## TASK OBJECTIVE
Pull out of the data below the stretch of lines bounded by the one containing "- [MANUAL STEP]: Create" and the one containing "can be found", both bounds included, unchanged.

## DATASET ENTRIES
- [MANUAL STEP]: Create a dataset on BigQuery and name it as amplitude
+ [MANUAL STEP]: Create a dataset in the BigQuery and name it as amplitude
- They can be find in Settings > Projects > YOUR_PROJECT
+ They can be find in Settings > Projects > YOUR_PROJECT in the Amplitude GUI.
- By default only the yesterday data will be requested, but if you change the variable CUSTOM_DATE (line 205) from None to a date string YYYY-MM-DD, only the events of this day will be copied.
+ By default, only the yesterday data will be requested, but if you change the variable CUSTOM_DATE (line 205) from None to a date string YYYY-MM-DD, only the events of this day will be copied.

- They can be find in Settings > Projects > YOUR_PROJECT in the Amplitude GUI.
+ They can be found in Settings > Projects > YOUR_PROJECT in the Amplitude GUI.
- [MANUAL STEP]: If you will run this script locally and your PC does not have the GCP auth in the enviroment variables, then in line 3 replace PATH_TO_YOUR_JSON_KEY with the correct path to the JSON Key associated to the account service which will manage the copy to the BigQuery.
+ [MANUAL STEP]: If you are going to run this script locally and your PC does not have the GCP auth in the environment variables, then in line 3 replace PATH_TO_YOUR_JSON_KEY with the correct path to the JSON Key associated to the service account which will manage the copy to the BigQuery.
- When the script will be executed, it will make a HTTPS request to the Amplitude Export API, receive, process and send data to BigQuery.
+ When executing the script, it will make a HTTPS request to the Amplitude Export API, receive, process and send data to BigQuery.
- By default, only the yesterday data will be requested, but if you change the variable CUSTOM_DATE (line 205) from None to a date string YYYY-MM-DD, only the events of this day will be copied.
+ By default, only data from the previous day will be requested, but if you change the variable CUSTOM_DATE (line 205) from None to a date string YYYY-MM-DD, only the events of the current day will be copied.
==
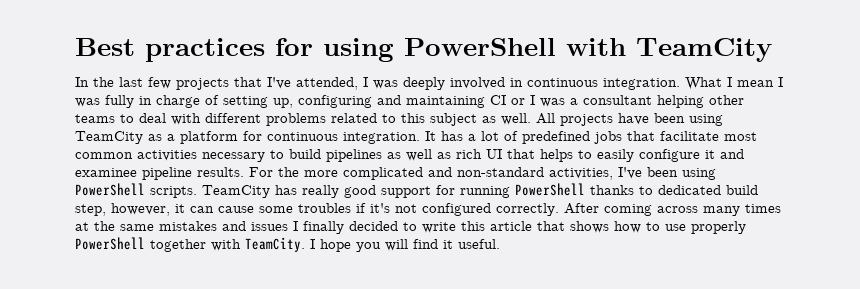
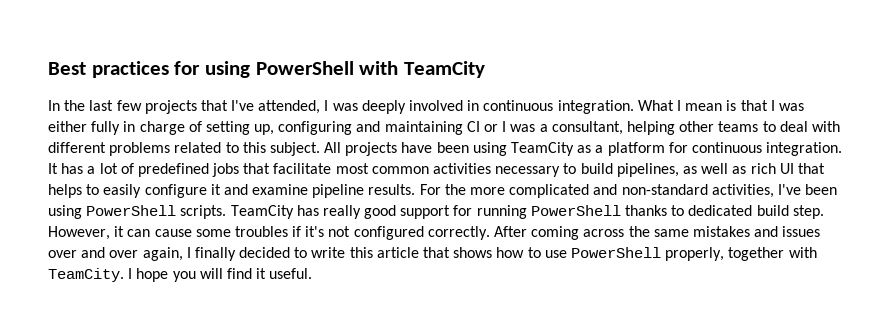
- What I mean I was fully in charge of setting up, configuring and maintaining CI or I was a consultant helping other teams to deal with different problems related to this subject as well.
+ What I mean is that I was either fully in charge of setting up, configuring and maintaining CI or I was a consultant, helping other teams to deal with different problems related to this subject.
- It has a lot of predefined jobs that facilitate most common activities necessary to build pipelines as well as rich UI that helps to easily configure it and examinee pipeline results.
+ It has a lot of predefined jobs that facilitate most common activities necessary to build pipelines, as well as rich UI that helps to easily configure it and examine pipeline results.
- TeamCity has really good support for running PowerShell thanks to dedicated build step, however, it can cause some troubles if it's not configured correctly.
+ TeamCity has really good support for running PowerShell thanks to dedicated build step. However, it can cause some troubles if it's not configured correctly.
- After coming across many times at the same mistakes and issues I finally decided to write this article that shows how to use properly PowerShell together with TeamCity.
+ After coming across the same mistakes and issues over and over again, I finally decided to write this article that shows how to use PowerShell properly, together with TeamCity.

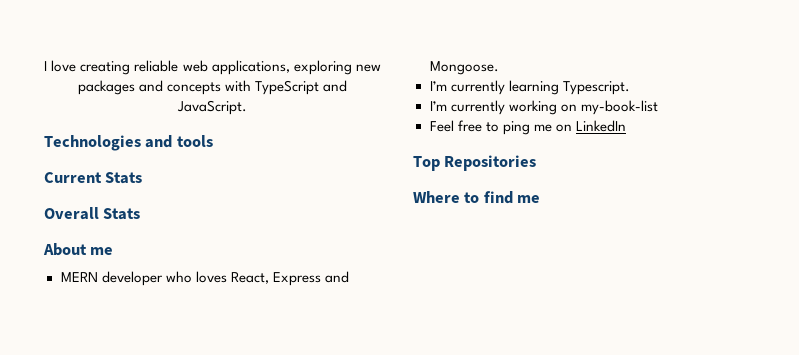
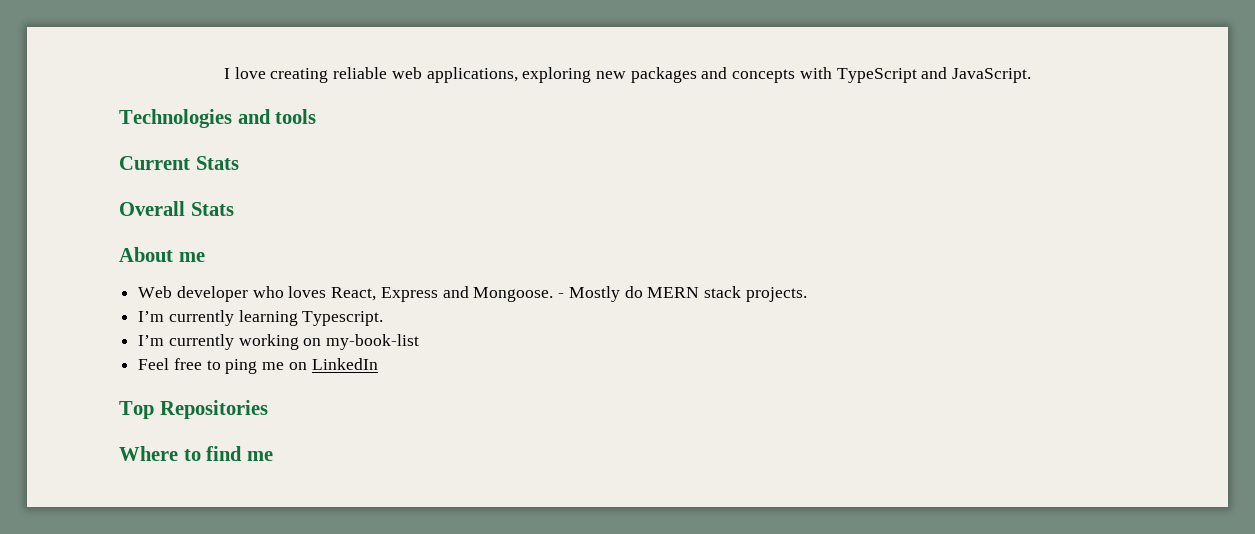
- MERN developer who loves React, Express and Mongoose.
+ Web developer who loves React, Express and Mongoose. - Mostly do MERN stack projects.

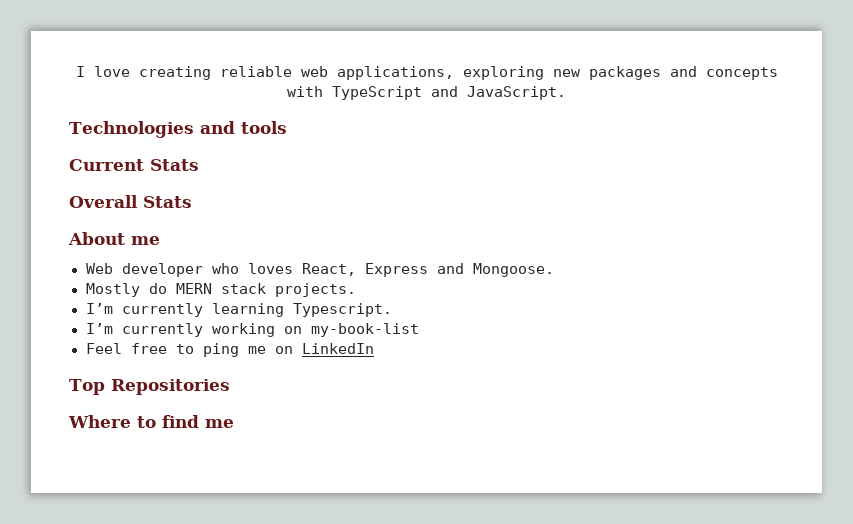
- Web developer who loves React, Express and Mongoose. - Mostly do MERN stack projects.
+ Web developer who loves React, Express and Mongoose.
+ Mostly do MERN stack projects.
==
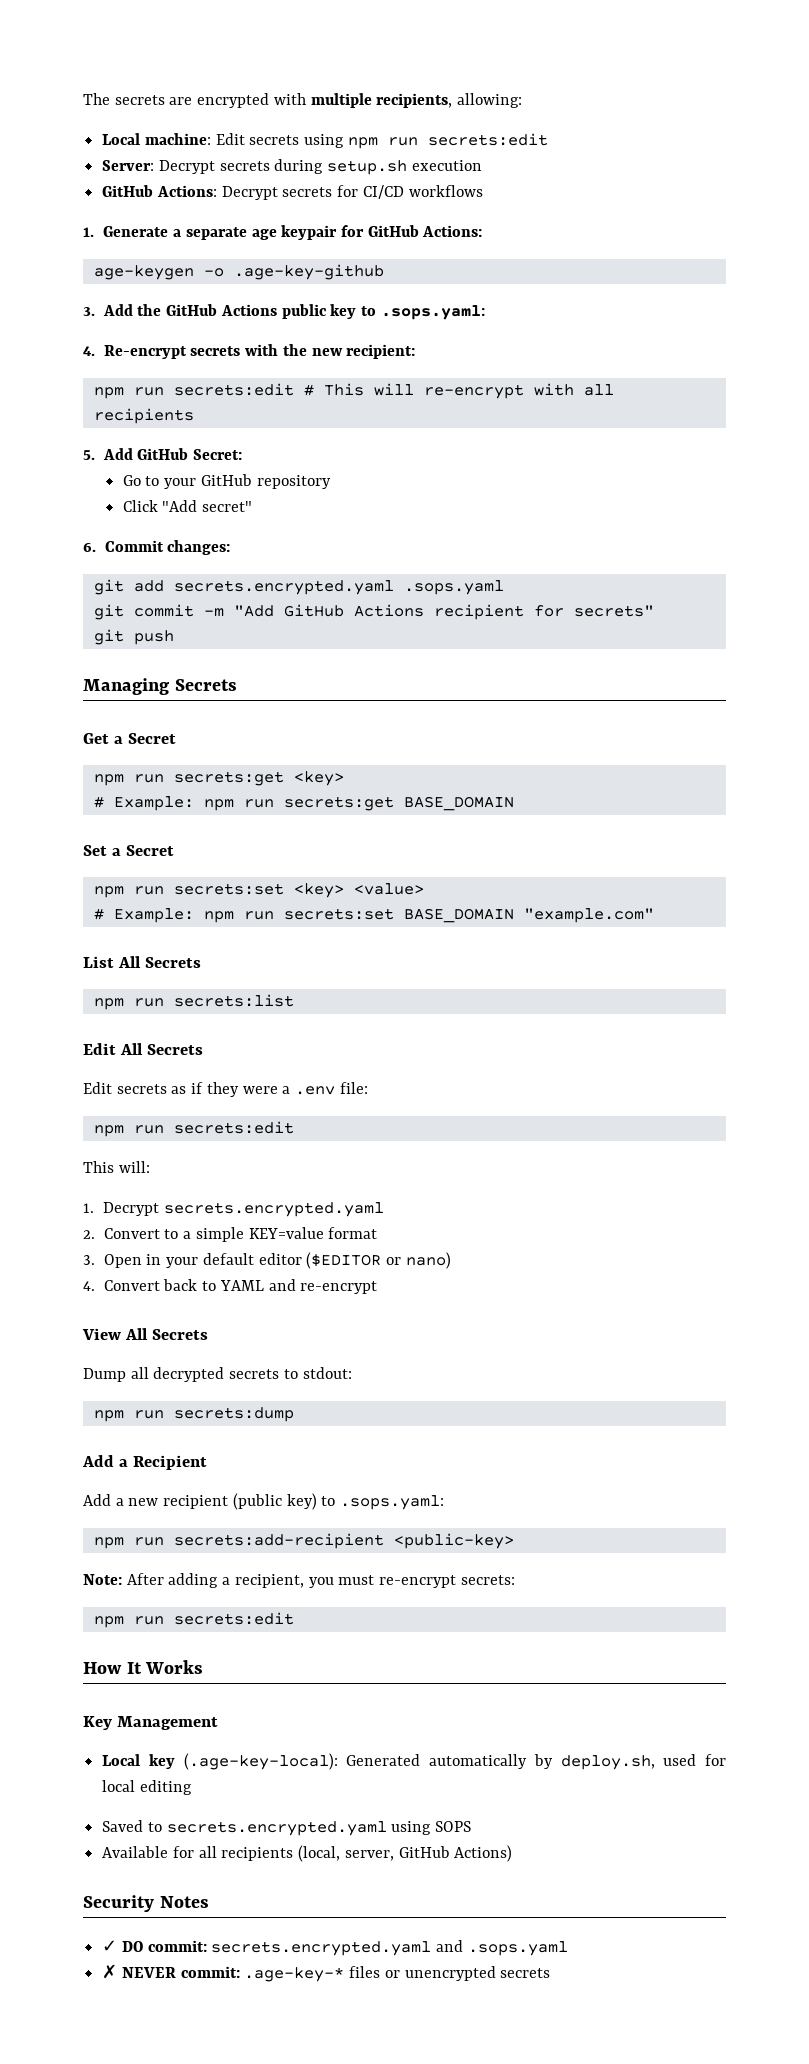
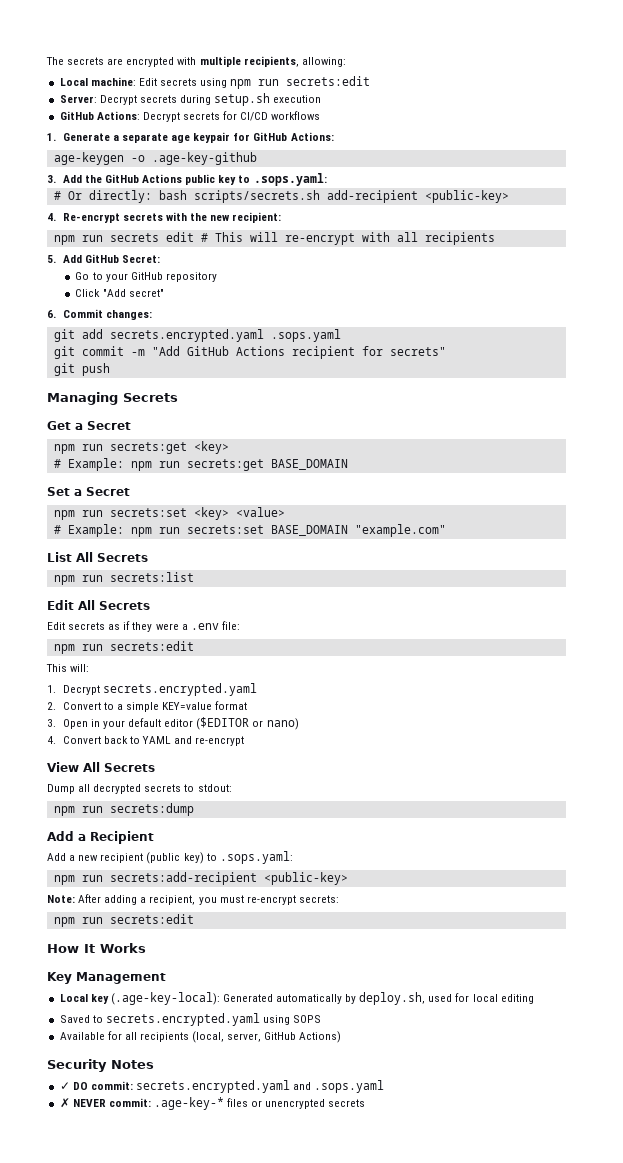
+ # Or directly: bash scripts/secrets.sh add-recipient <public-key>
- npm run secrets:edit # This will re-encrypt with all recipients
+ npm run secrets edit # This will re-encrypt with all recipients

## TASK ANSWER
- [MANUAL STEP]: Create a dataset on BigQuery and name it as amplitude
+ [MANUAL STEP]: Create a dataset in the BigQuery and name it as amplitude
- They can be find in Settings > Projects > YOUR_PROJECT
+ They can be find in Settings > Projects > YOUR_PROJECT in the Amplitude GUI.
- By default only the yesterday data will be requested, but if you change the variable CUSTOM_DATE (line 205) from None to a date string YYYY-MM-DD, only the events of this day will be copied.
+ By default, only the yesterday data will be requested, but if you change the variable CUSTOM_DATE (line 205) from None to a date string YYYY-MM-DD, only the events of this day will be copied.

- They can be find in Settings > Projects > YOUR_PROJECT in the Amplitude GUI.
+ They can be found in Settings > Projects > YOUR_PROJECT in the Amplitude GUI.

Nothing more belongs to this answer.